7. Centaurea nigra Linnaeus, Sp. Pl. 2: 911. 1753.
Black knapweed, lesser knapweed, centaurée noire
Centaurea jacea Linnaeus subsp. nigra (Linnaeus) Bonnier & Layens; C. nemoralis Jordan
Perennials, 30–150 cm. Stems 1–few, erect or ascending, openly branched distally, villous to scabrous with septate hairs and loosely tomentose, ± glabrate. Leaves: basal and proximal cauline petiolate, blades oblanceolate or elliptic, 5–25 cm, margins entire or shallowly dentate to irregularly pinnately lobed; distal cauline sessile, not decurrent, gradually smaller, blades linear to lanceolate, entire or dentate. Heads discoid, in few-headed corymbiform arrays, borne on leafy-bracted peduncles. Involucres ovoid to campanulate or hemispheric, 15–l8 mm, usually ± as wide as high. Principal phyllaries: bodies lanceolate to ovate, loosely tomentose or glabrous, bases usually ± concealed by expanded appendages, appendages erect, overlapping, dark brown to black, flat, margins pectinately dissected into numerous wiry lobes. Inner phyllaries: tips truncate, irregularly dentate or lobed. Florets 40–100+, all fertile; corollas purple (rarely white), 15–18 mm. Cypselae tan, 2.5–3 mm, finely hairy; pappi of many blackish , unequal, sometimes deciduous bristles 0.5–1 mm. 2n = 22, 44.

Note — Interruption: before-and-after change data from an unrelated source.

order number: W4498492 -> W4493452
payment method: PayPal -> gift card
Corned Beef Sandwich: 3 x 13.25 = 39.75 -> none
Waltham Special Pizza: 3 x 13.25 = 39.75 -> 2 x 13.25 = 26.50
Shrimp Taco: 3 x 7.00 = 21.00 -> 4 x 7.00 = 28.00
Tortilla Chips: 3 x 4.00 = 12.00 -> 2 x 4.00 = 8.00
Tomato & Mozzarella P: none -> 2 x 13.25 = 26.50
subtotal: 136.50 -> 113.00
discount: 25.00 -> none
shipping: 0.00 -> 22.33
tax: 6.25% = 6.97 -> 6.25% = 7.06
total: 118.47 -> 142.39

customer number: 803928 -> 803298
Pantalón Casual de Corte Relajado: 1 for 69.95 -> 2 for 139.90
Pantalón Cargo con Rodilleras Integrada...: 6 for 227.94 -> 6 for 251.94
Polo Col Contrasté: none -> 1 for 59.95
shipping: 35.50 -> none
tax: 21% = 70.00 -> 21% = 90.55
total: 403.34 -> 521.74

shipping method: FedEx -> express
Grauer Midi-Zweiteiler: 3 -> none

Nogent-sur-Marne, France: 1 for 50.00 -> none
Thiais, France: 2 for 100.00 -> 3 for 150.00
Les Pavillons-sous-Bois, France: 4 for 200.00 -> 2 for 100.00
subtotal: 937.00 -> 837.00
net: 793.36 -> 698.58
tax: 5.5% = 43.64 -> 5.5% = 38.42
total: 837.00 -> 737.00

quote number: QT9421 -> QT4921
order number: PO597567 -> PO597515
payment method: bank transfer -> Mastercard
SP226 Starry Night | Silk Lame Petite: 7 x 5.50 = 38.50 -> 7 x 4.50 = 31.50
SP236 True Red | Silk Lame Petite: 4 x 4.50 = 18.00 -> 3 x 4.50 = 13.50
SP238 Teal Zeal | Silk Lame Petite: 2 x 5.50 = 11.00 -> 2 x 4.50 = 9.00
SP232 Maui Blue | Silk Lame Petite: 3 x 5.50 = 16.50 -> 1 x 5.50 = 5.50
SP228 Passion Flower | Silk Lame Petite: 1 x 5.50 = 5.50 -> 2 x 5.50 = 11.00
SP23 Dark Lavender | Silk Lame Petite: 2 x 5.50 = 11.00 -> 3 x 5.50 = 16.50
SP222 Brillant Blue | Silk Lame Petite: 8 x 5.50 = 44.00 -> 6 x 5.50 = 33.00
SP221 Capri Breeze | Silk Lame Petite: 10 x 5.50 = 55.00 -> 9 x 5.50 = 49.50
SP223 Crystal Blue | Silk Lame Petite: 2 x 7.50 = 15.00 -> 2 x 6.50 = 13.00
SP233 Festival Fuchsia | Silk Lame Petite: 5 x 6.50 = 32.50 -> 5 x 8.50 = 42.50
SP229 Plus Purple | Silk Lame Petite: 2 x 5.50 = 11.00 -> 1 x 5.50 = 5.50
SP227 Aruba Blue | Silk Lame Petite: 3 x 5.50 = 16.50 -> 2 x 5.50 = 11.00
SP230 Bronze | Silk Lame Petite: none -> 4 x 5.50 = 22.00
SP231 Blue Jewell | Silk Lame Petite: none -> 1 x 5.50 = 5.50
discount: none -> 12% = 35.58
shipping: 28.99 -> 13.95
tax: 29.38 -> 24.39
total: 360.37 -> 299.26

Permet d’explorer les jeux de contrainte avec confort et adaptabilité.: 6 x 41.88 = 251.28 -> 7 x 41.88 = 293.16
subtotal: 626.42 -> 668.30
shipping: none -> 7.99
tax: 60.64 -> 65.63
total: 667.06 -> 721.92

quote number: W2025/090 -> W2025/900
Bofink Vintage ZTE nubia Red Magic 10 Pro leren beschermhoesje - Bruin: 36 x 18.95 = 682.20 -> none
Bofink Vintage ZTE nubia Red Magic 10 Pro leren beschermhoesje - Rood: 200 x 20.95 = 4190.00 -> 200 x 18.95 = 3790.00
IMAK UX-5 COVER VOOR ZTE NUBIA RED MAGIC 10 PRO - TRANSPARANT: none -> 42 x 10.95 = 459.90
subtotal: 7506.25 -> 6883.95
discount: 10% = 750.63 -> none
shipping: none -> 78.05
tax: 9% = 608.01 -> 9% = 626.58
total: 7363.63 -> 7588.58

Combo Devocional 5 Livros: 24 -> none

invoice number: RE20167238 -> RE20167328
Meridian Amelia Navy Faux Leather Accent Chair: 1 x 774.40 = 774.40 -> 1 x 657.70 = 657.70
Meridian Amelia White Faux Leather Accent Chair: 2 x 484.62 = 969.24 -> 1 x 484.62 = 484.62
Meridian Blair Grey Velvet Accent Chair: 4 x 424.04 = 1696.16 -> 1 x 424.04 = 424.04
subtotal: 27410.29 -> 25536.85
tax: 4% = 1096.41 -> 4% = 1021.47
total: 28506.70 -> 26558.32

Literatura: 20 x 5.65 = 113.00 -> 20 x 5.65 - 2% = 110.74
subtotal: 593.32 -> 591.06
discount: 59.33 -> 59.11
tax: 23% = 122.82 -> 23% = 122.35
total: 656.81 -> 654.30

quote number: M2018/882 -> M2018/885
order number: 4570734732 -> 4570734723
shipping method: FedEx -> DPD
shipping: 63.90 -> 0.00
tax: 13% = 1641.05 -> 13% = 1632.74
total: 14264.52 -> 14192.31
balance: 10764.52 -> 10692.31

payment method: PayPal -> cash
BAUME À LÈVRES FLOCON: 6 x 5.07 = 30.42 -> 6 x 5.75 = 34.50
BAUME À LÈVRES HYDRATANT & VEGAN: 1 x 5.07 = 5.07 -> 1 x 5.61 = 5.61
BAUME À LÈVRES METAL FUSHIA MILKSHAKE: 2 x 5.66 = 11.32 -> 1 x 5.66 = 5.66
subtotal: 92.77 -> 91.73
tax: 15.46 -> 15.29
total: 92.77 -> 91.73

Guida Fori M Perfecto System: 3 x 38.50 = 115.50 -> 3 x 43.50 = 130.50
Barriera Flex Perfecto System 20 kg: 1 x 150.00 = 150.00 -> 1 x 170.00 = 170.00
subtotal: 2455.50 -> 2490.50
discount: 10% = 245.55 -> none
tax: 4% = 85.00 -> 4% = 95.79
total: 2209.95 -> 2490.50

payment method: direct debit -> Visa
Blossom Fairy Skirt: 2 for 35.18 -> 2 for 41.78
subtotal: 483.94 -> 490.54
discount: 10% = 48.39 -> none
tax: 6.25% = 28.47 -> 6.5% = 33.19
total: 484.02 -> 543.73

Flowering summer–fall (Jun–Oct). Roadsides, fields, clearings, waste areas; 0–300 m; introduced; St. Pierre and Miquelon; B.C., N.B., Nfld. and Labr. (Nfld.), N.S., Ont., P.E.I., Que.; Calif., Conn., Del., Idaho, Ill., Iowa, Ky., Maine, Md., Mass., Mich., Mo., Mont., N.H., N.J., N.Y., Ohio, Oreg., Pa., R.I., Vt., Va., Wash., W.Va., Wis.; Europe.
Black knapweed is listed as a noxious weed in Colorado and Washington.
SELECTED REFERENCE
Ockendon, D. L., S. M. Walters, and T. P. Whiffen. 1969. Variation within Centaurea nigra. Proc. Bot. Soc. Brit. Isles 7: 549–552.